■ **BRIEF**
The reply to the records below should contain exactly the lines from the line with "Zapatillas de running para hombre Asics Novablast" through the line with "subtotal: 1183.22 -> 1598.08", and nothing besides.

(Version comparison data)
BEGIN

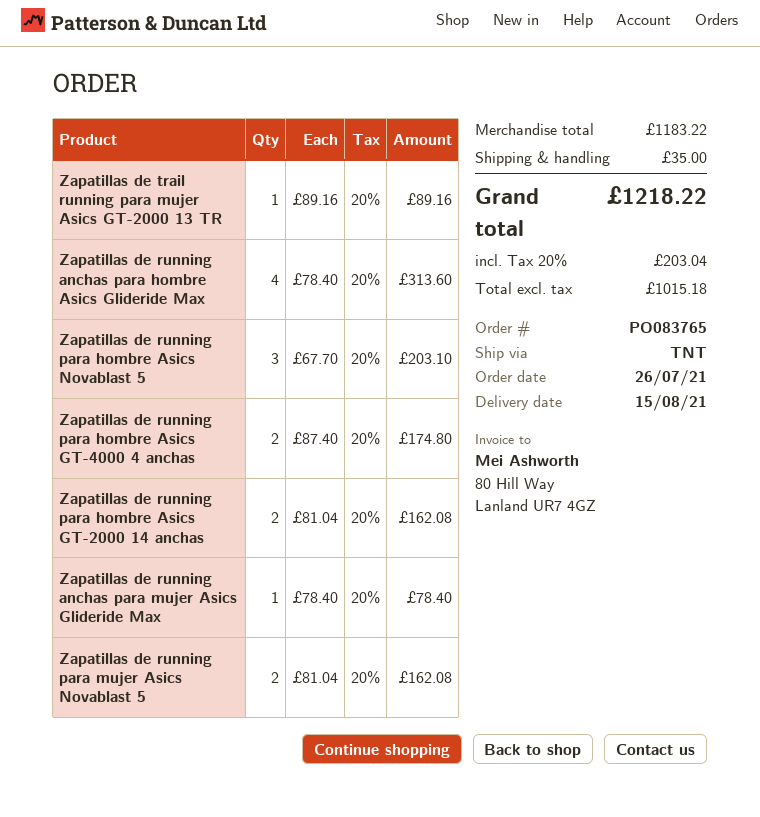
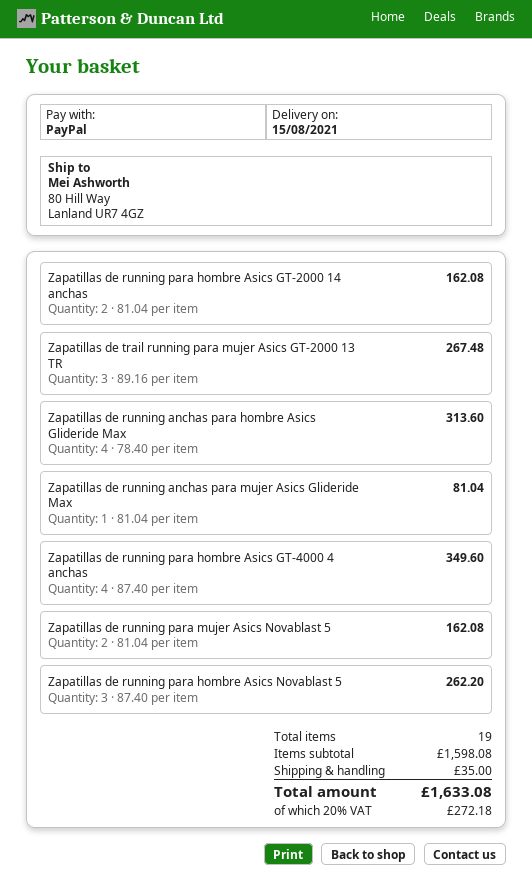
Zapatillas de trail running para mujer Asics GT-2000 13 TR: 1 x 89.16 = 89.16 -> 3 x 89.16 = 267.48
Zapatillas de running para hombre Asics Novablast 5: 3 x 67.70 = 203.10 -> 3 x 87.40 = 262.20
Zapatillas de running para hombre Asics GT-4000 4 anchas: 2 x 87.40 = 174.80 -> 4 x 87.40 = 349.60
Zapatillas de running anchas para mujer Asics Glideride Max: 1 x 78.40 = 78.40 -> 1 x 81.04 = 81.04
subtotal: 1183.22 -> 1598.08
tax: 20% = 203.04 -> 20% = 272.18
total: 1218.22 -> 1633.08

END

■ **SOLUTION TO THE PROBLEM**
Zapatillas de running para hombre Asics Novablast 5: 3 x 67.70 = 203.10 -> 3 x 87.40 = 262.20
Zapatillas de running para hombre Asics GT-4000 4 anchas: 2 x 87.40 = 174.80 -> 4 x 87.40 = 349.60
Zapatillas de running anchas para mujer Asics Glideride Max: 1 x 78.40 = 78.40 -> 1 x 81.04 = 81.04
subtotal: 1183.22 -> 1598.08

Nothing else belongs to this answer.